*** Opening Data ***

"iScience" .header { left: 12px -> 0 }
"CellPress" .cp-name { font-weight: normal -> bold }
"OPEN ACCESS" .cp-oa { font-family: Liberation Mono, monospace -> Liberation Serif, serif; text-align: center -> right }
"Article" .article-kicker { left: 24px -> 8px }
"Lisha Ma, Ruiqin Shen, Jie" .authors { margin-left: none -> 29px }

*** Closing Data ***
*** Opening Data ***

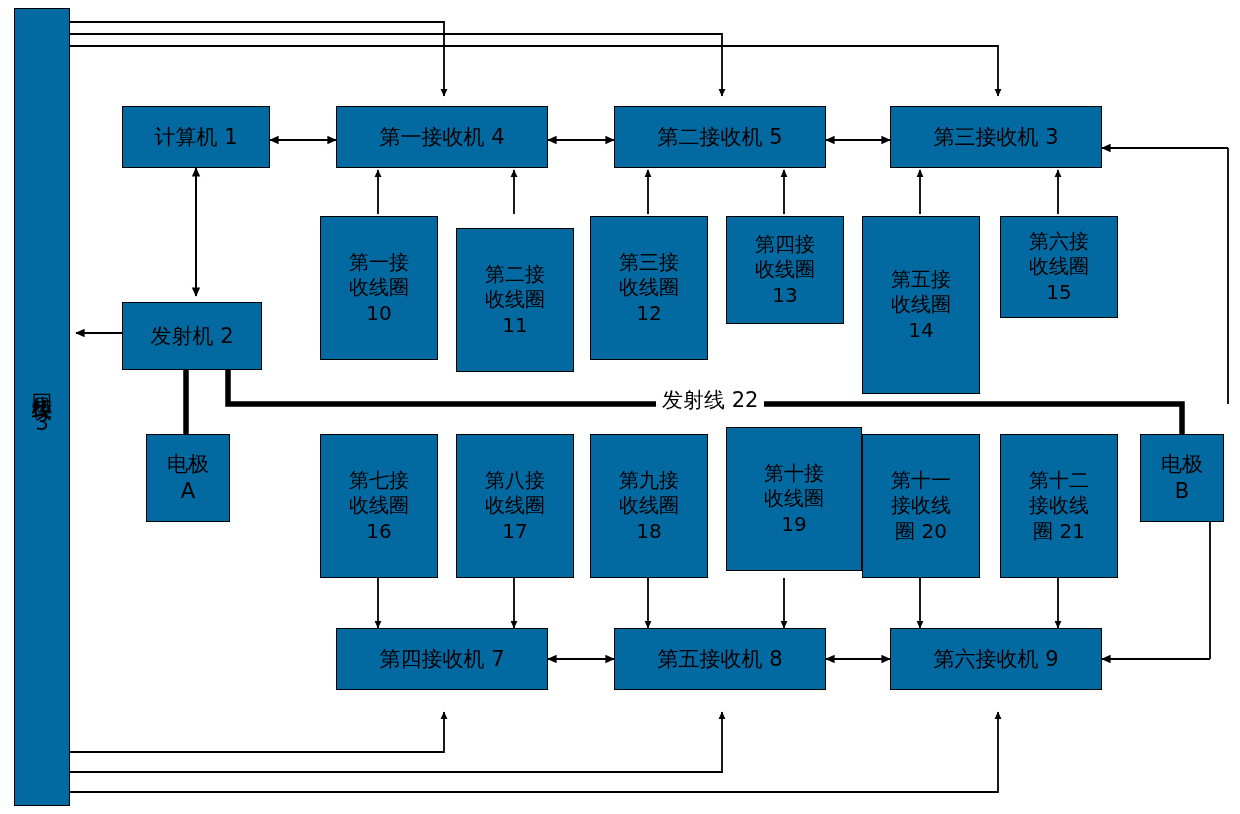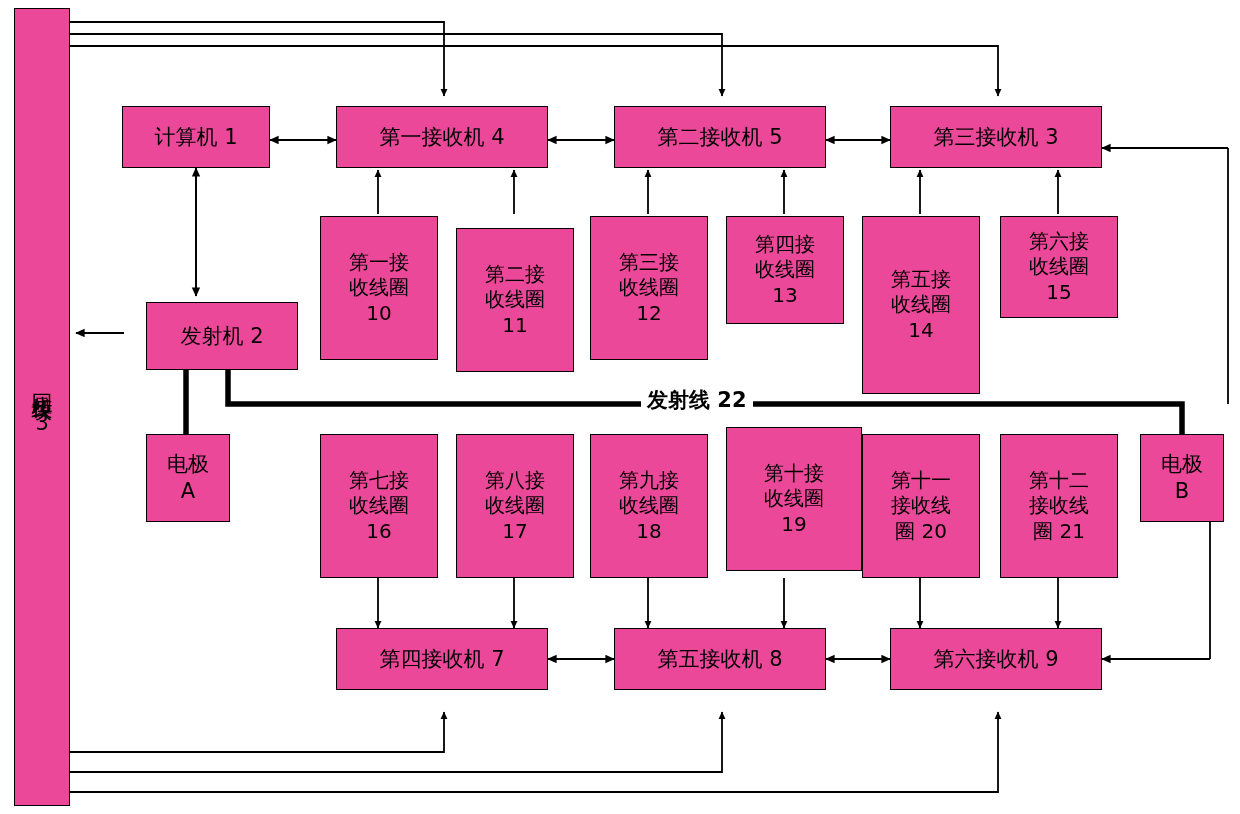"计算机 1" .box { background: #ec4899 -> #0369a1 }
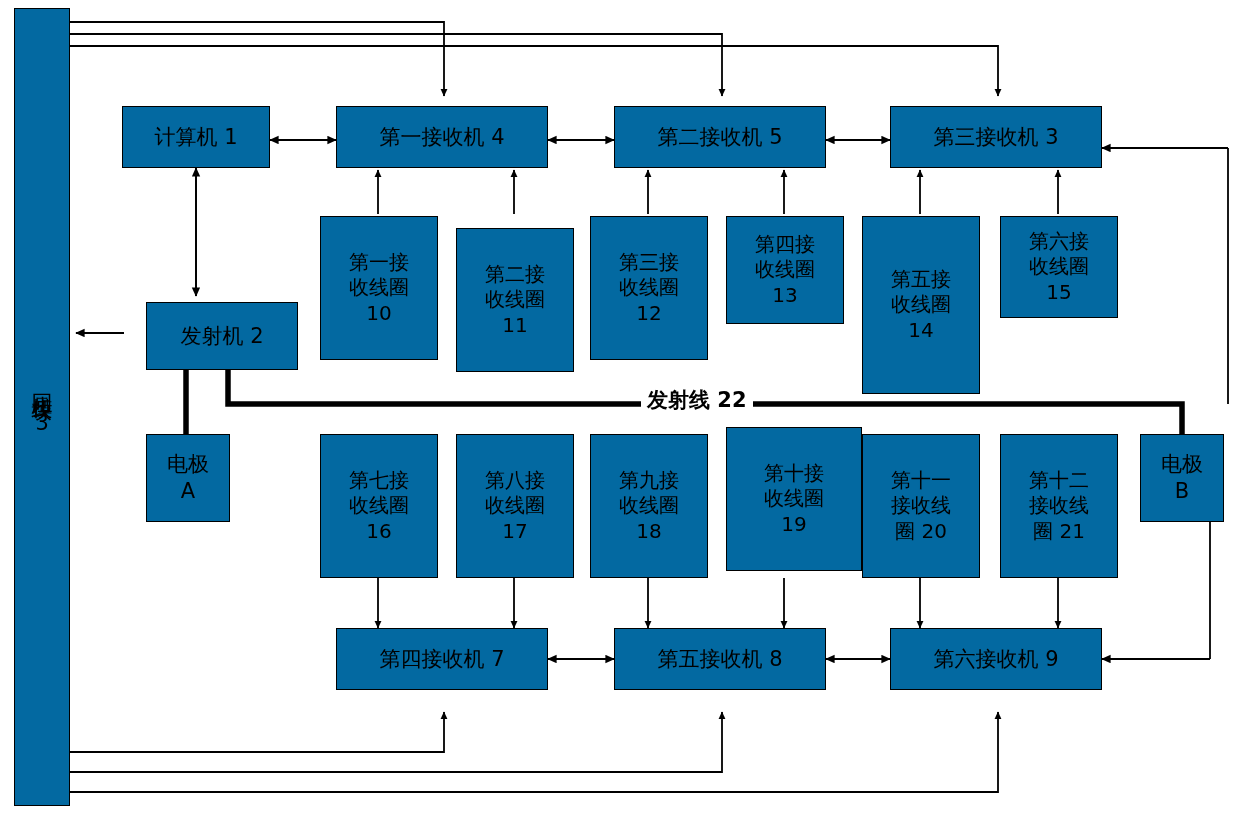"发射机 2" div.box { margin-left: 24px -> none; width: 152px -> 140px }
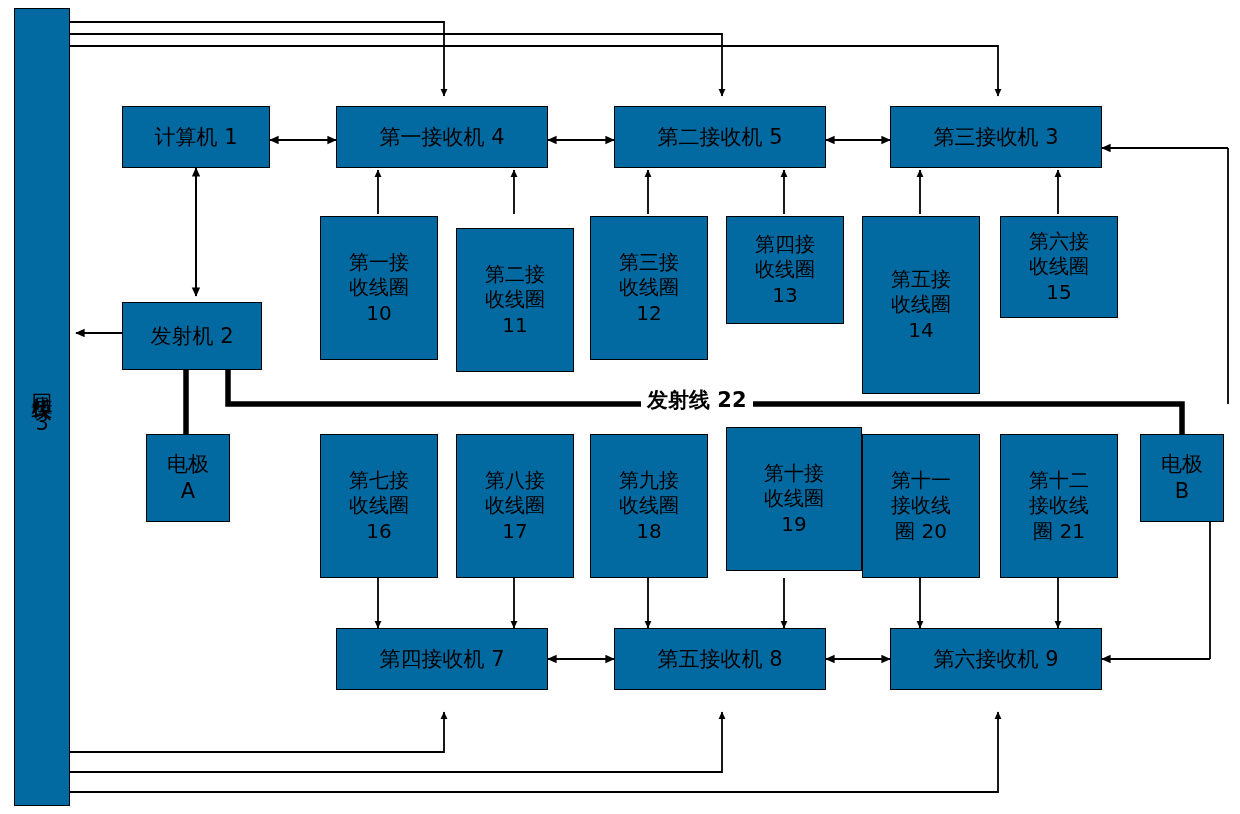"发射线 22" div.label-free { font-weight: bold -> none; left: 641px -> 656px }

*** Closing Data ***

Work to be completed:
Print nothing but the lines above starting with the line that contains "margin-left: 24px ->" and going on through the line that contains "font-weight: bold ->". Leave out the pictures.

Answer space:
"发射机 2" div.box { margin-left: 24px -> none; width: 152px -> 140px }
"发射线 22" div.label-free { font-weight: bold -> none; left: 641px -> 656px }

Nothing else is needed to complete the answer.